Marks with Stones.--Marks cut on Stone.--I have observed a very simple and conspicuous permanent mark used in forest-roads, as represented in fig. 2. The stone is 8 inches above ground, 3 1/2 wide, 8 inches long: the mark is black and deeply cut. An arrow-head may be chiselled in the face of a rock and filled with melted lead. With a small "cold" chisel, 3 inches long and 1/4 inch wide, a great deal of stone carving may be readily effected.

Piles of Stones.--Piles of stones are used by the Arabs in their deserts, and in most mountain-tracts. "An immense length of the road, both in the government of the Don Cossacks and in that of Tambov, is marked out on a gigantic scale by heaps of stones, varying from 4 to 6 feet high. These are visible from a great distance; and it is very striking to see the double row of them indicating the line of route over the Great Steppe - undulations which often present no other trace of the hand of man." (Spottiswoode.)

Gipsy Marks.--When gipsies travel, the party that goes in advance leaves marks at cross-roads, in order to guide those who follow. These marks are called "patterans;" there are three patterans in common use. One is to pluck three large handfuls of grass and to throw them on the ground, at a short distance from one another, in the direction taken; another is, to draw a cross on the ground, with one arm much longer than the rest, as a pointer--a cross is better than any other simple mark, for it catches many different lights. (In marking a road, do not be content with marking the dust--an hour's breeze or a shower will efface it; but take a tent-peg, or sharpened stick, and fairly break into the surface, and your mark will be surprisingly durable.) The third of the gipsy patterans is of especial use in the dark: a cleft stick is planted by the road-side, close to the hedge, and in the cleft, is an arm like a signpost. The gipsies feel for this at cross-roads, searching for it on the left-hand side. (Borrow's 'Zincali.') A twig, stripped bare, with the exception of two or three leaves at its end, is sometimes laid on the road, with its bared end pointing forwards.

Other similar marks of direction and locality, in use in various parts of the world are as follows:--Knotting twigs; breaking boughs, and letting them dangle down; a bit of white paper in a cleft stick; spilling water, or liquid of any kind, on the pathway; a litter made of paper torn into small shreds, or of a stick cut into chips, or of feathers of a bird; a string, with papers knotted to it, like the tail of a boy's kite--tie a stone to the end of it, and throw it high among the branches of a tree.

Paint.--Whitewash (which see), when mixed with salt, or grease, or glue size, will stand the weather for a year or more.
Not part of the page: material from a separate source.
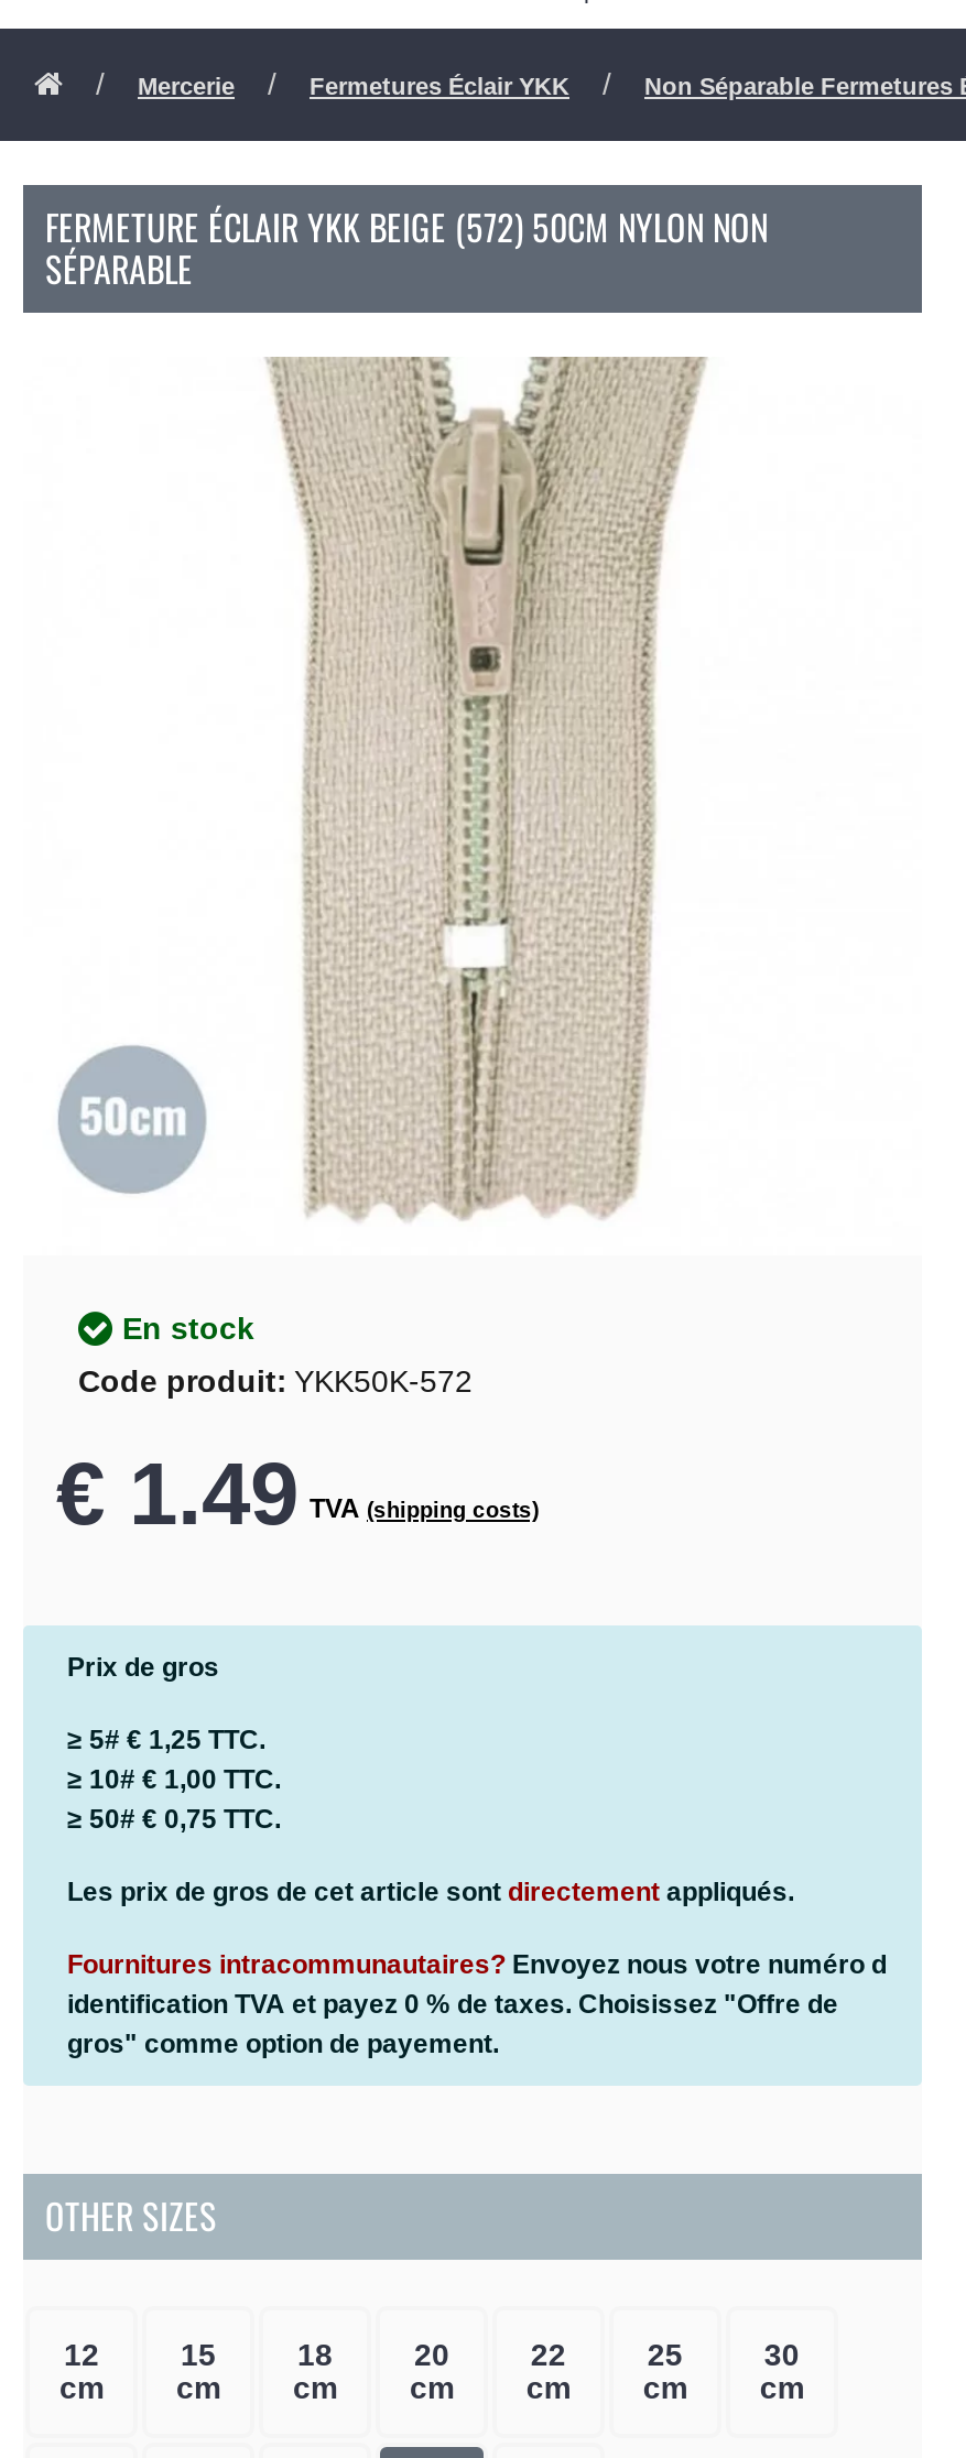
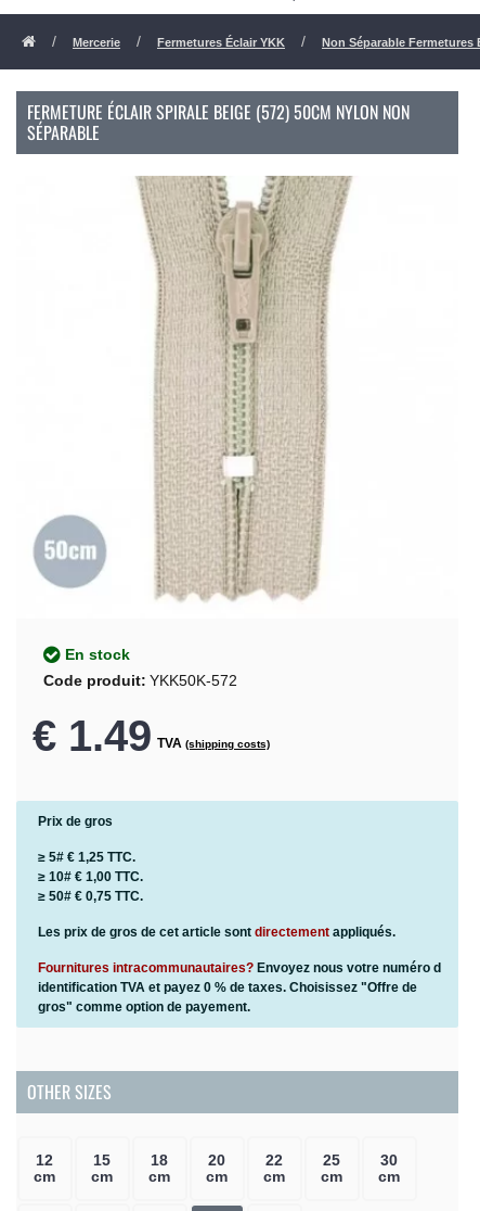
[45,200,768,253] FERMETURE ÉCLAIR YKK BEIGE (572) 50CM NYLON NON -> [27,99,410,125] FERMETURE ÉCLAIR SPIRALE BEIGE (572) 50CM NYLON NON

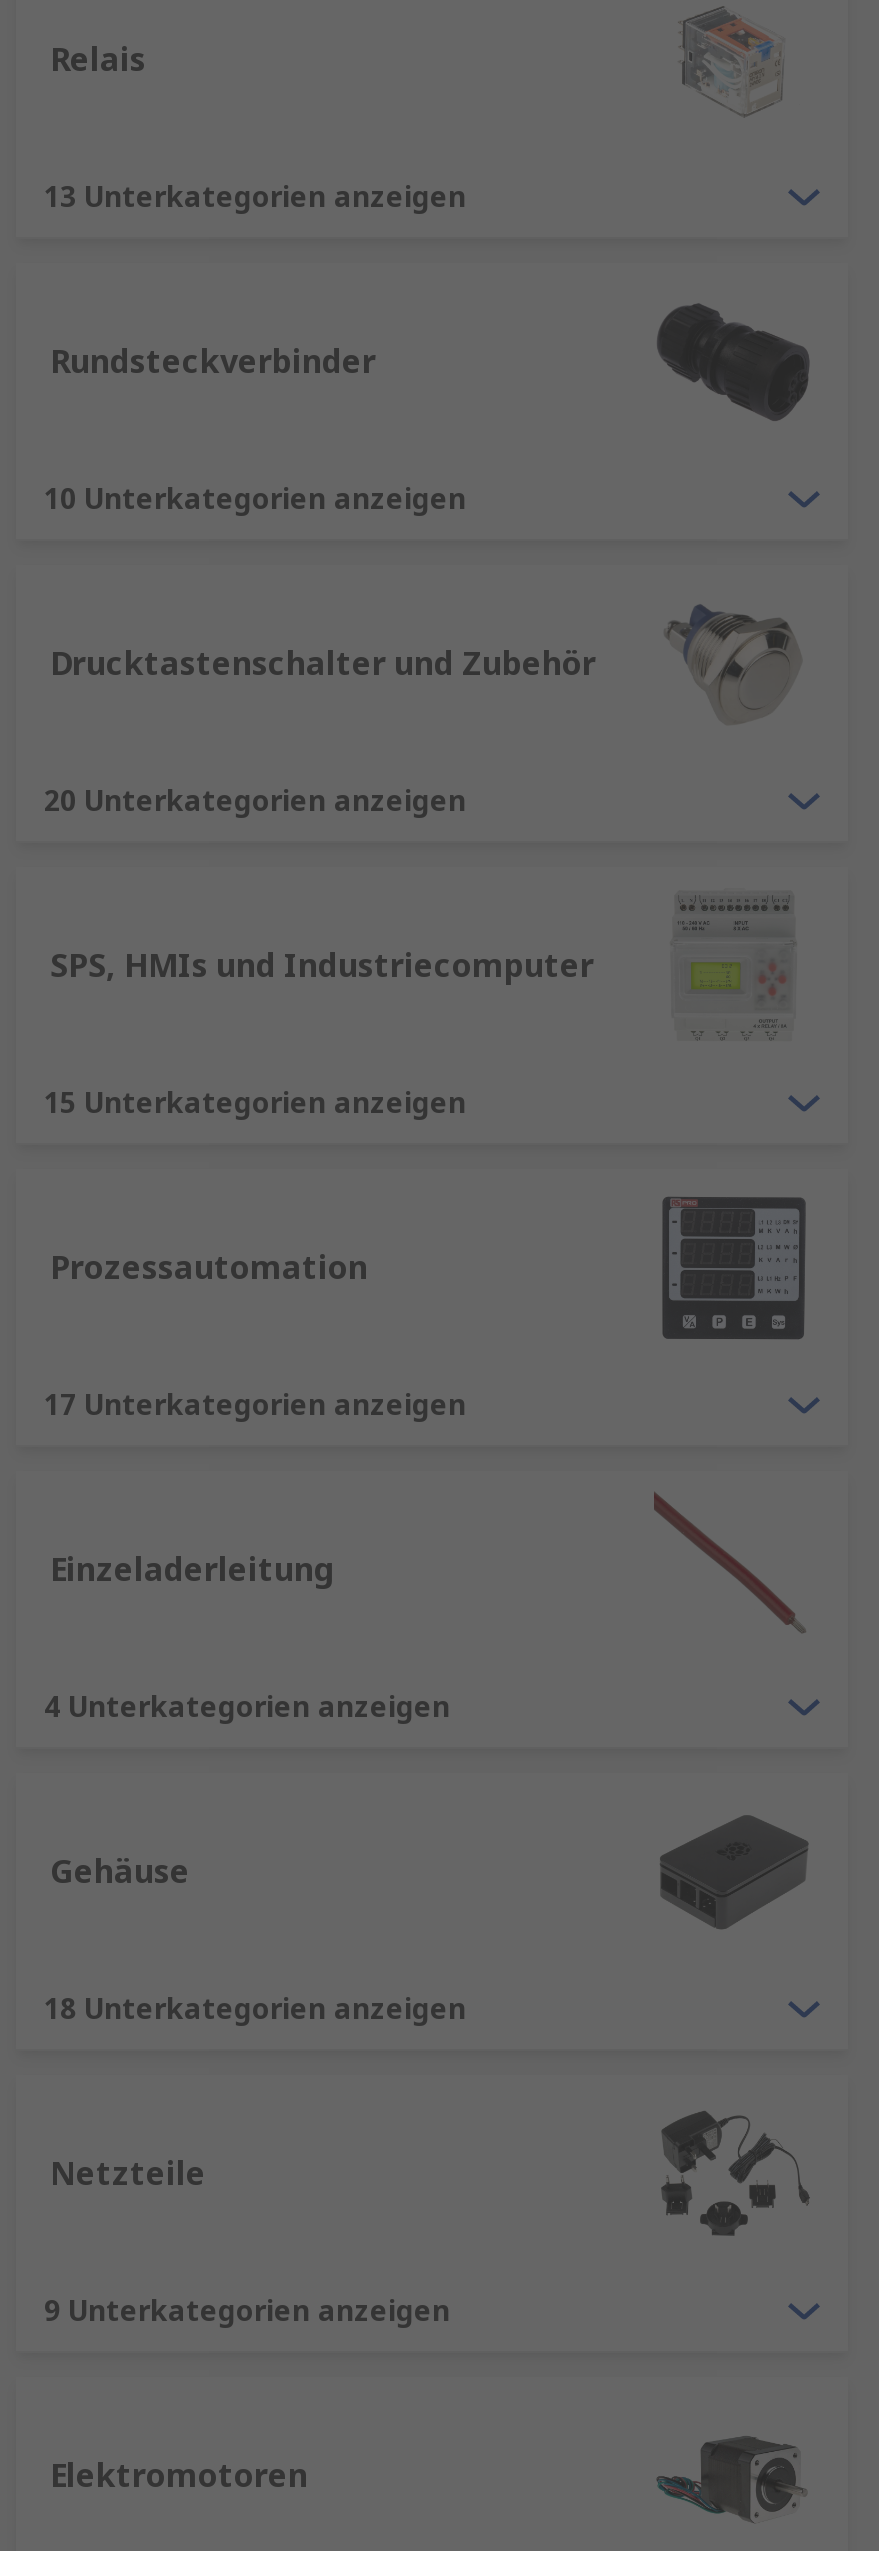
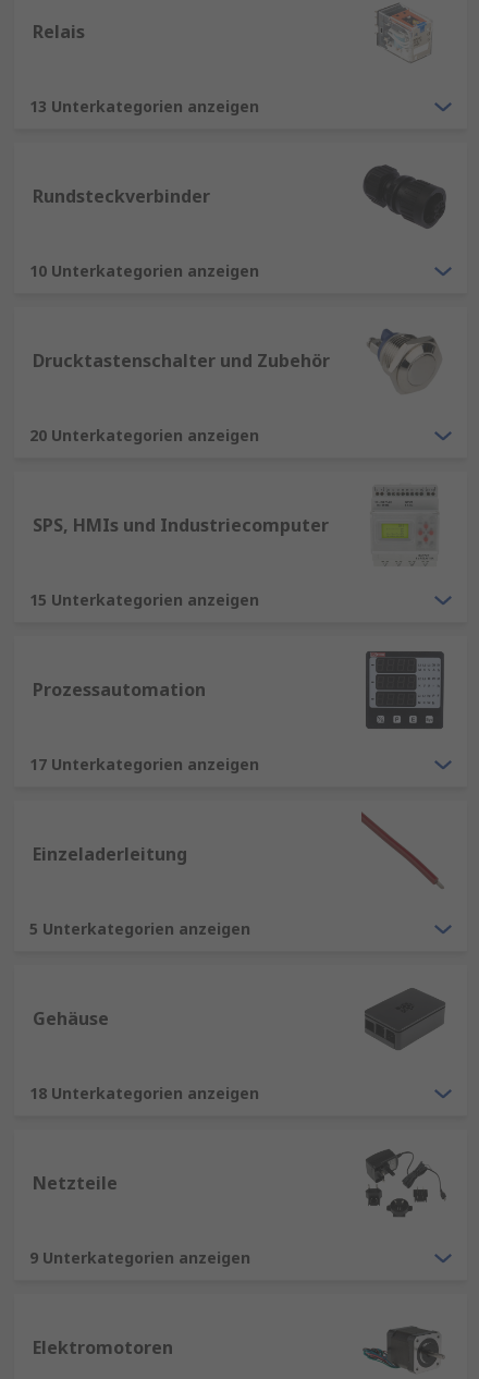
[44,1688,450,1726] 4 Unterkategorien anzeigen -> [29,919,250,939] 5 Unterkategorien anzeigen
It can be painted on a tree or rock: the rougher the surface on which it is painted, the longer will some sign of it remain.

Black for Inscriptions is made by mixing lamp-black (which see) with some kind of size, grease, wax, or tar. Dr. Kane, having no other material at hand, once burnt a large K with gunpowder on the side of a rock. It proved to be a durable and efficient mark. When letters are chiselled in a rock, they should be filled with black to make them more conspicuous.

Blood leaves a mark of a dingy hue, that remains long upon a light-coloured, absorbent surface, as upon the face of sandy rocks.